Combate à dengue ganha tecnologia com uso de tablets em Rio das Ostras
Fonte: odia.ig.com.br | Data: 15/09/2026 11:04:11
Agentes de Combate às Endemias usam tablets para registrar informações durante visitas em Rio das OstrasFoto: Divulgação
O papel começa a perder espaço nas ruas de Rio das Ostras. Os Agentes de Combate às Endemias passaram a usar tablets durante as visitas aos imóveis, substituindo as antigas planilhas físicas por sistemas digitais desenvolvidos pela própria Vigilância Ambiental.
A mudança coloca a tecnologia dentro de uma rotina que acontece longe dos computadores: a vistoria de casas e terrenos para identificar possíveis focos do Aedes aegypti, mosquito transmissor da dengue, zika e chikungunya.

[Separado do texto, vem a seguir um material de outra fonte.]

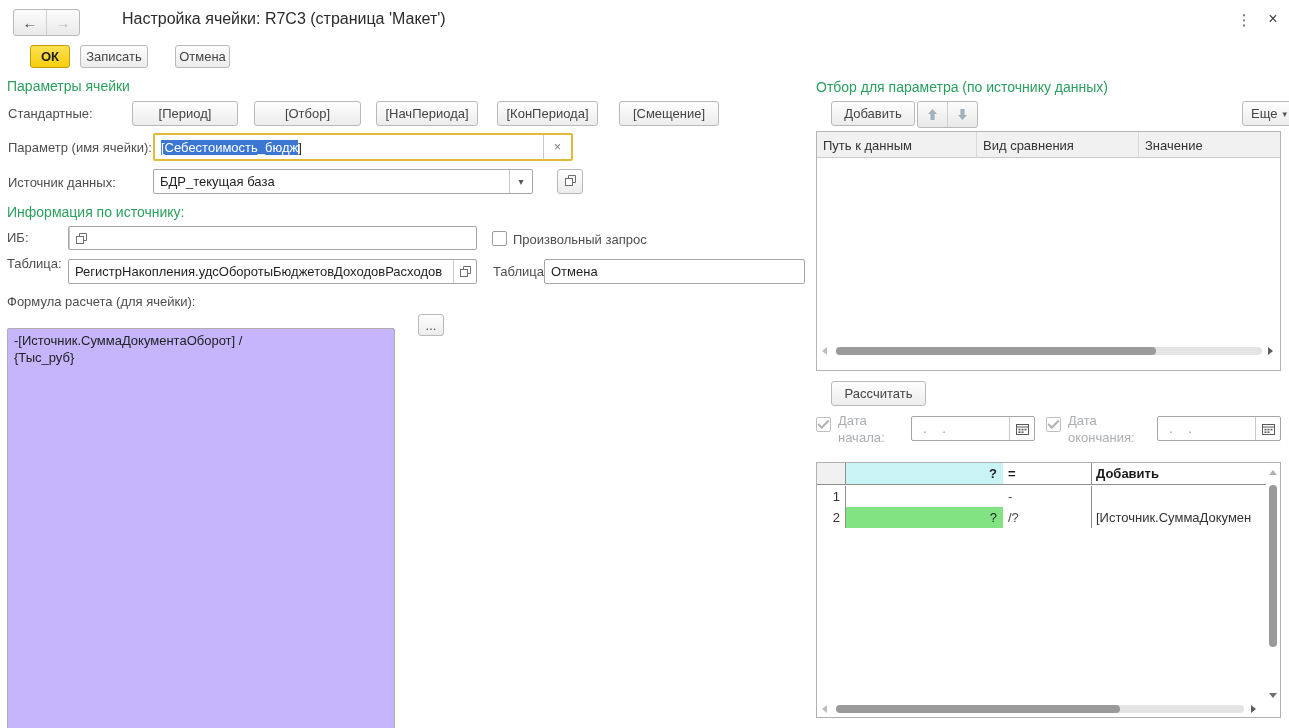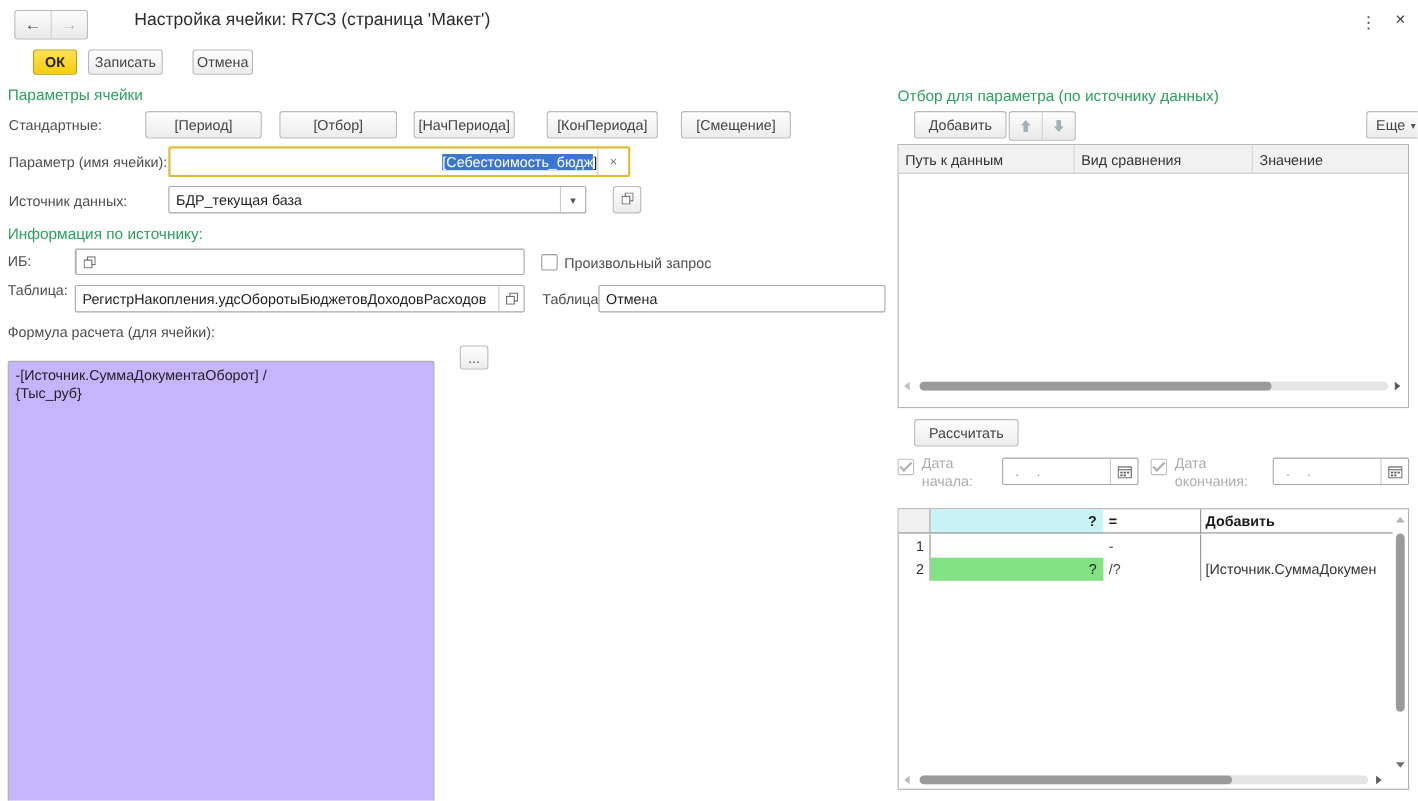--- a/index.html
+++ b/index.html
@@ -58,7 +58,7 @@
   <div class="lbl" style="left:8px;top:106px;">Стандартные:</div>
   <div class="btn" style="left:114px;top:101px;width:106px;height:25px;">[Период]</div>
   <div class="btn" style="left:236px;top:101px;width:107px;height:25px;">[Отбор]</div>
-  <div class="btn" style="left:358px;top:101px;width:92px;height:25px;">[НачПериода]</div>
+  <div class="btn" style="left:358px;top:101px;width:102px;height:25px;">[НачПериода]</div>
   <div class="btn" style="left:479px;top:101px;width:101px;height:25px;">[КонПериода]</div>
   <div class="btn" style="left:601px;top:101px;width:100px;height:25px;">[Смещение]</div>
 

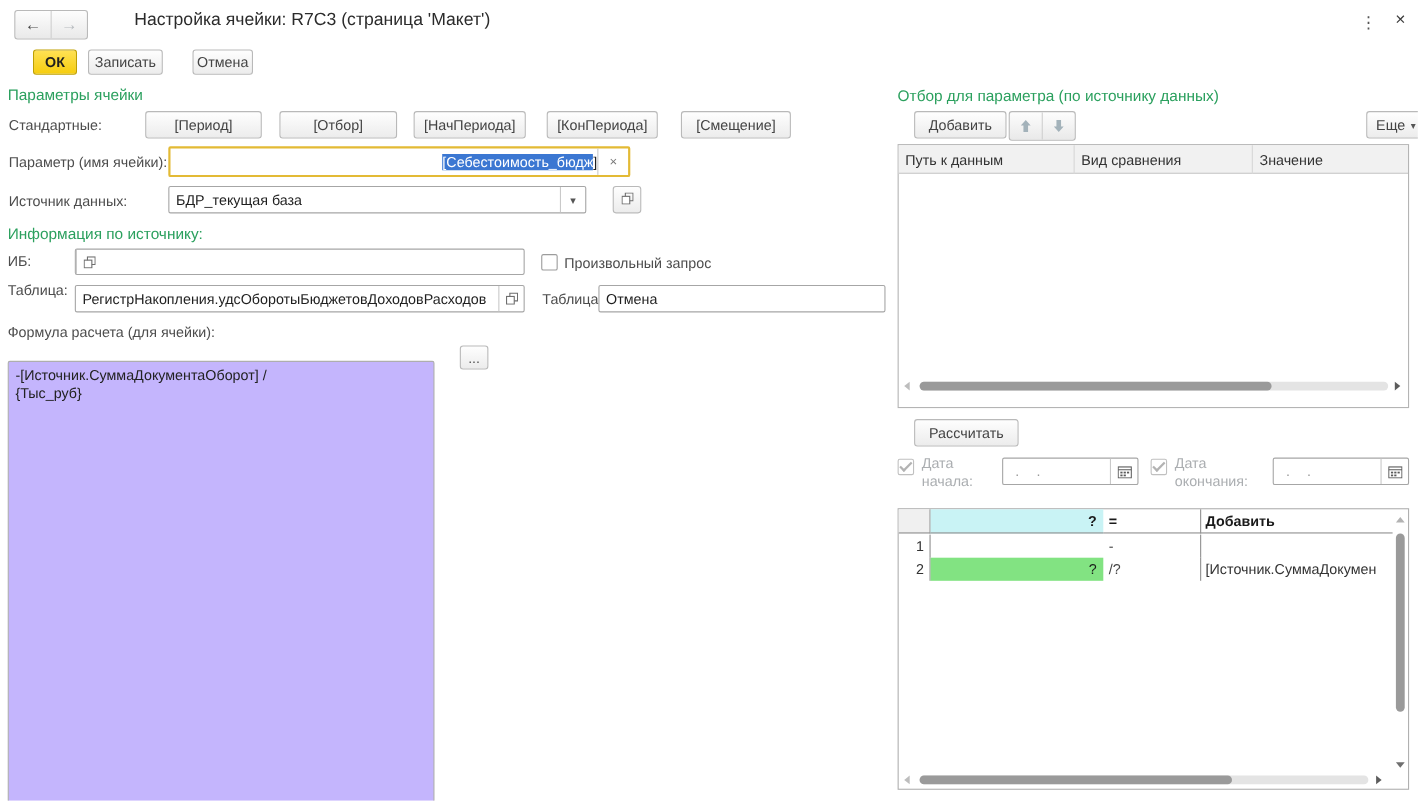--- a/index.html
+++ b/index.html
@@ -63,7 +63,7 @@
   <div class="btn" style="left:601px;top:101px;width:100px;height:25px;">[Смещение]</div>
 
   <div class="lbl" style="left:8px;top:140px;">Параметр (имя ячейки):</div>
-  <div class="field" style="left:153px;top:133px;width:420px;height:28px;border:2px solid #e3ba35;text-align:right;">
+  <div class="field" style="left:153px;top:133px;width:420px;height:28px;border:2px solid #e3ba35;">
     <div class="txt"><span class="sel">[Себестоимость_бюдж</span><span>]</span></div>
     <div class="seg" style="width:27px;color:#777;font-size:12px;">×</div>
   </div>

Os dados são registrados diretamente no Boletim de Campo Eletrônico, o e-FAD. Uma das principais características do sistema é funcionar mesmo sem internet ou sinal de celular. Assim, o agente consegue registrar as informações durante a visita e transferi-las aos supervisores ao final da jornada.
A transmissão ocorre por Bluetooth. Depois, os dados são processados automaticamente e organizados para consulta por localidade, data, ciclo, servidor e área de atuação. As informações também alimentam o Painel da Vigilância em Saúde, criado pela equipe responsável pelo sistema.
Na prática, a mudança permite identificar com mais rapidez os locais que exigem atenção e direcionar as equipes conforme as informações encontradas nas ruas. A tecnologia também reduz o tempo entre a coleta dos dados e o uso dessas informações no planejamento das ações.
Há ainda um impacto direto no consumo de papel. A Vigilância Ambiental estima uma redução de aproximadamente 500 folhas utilizadas por semana, além de menos gastos com impressão, armazenamento e organização de documentos.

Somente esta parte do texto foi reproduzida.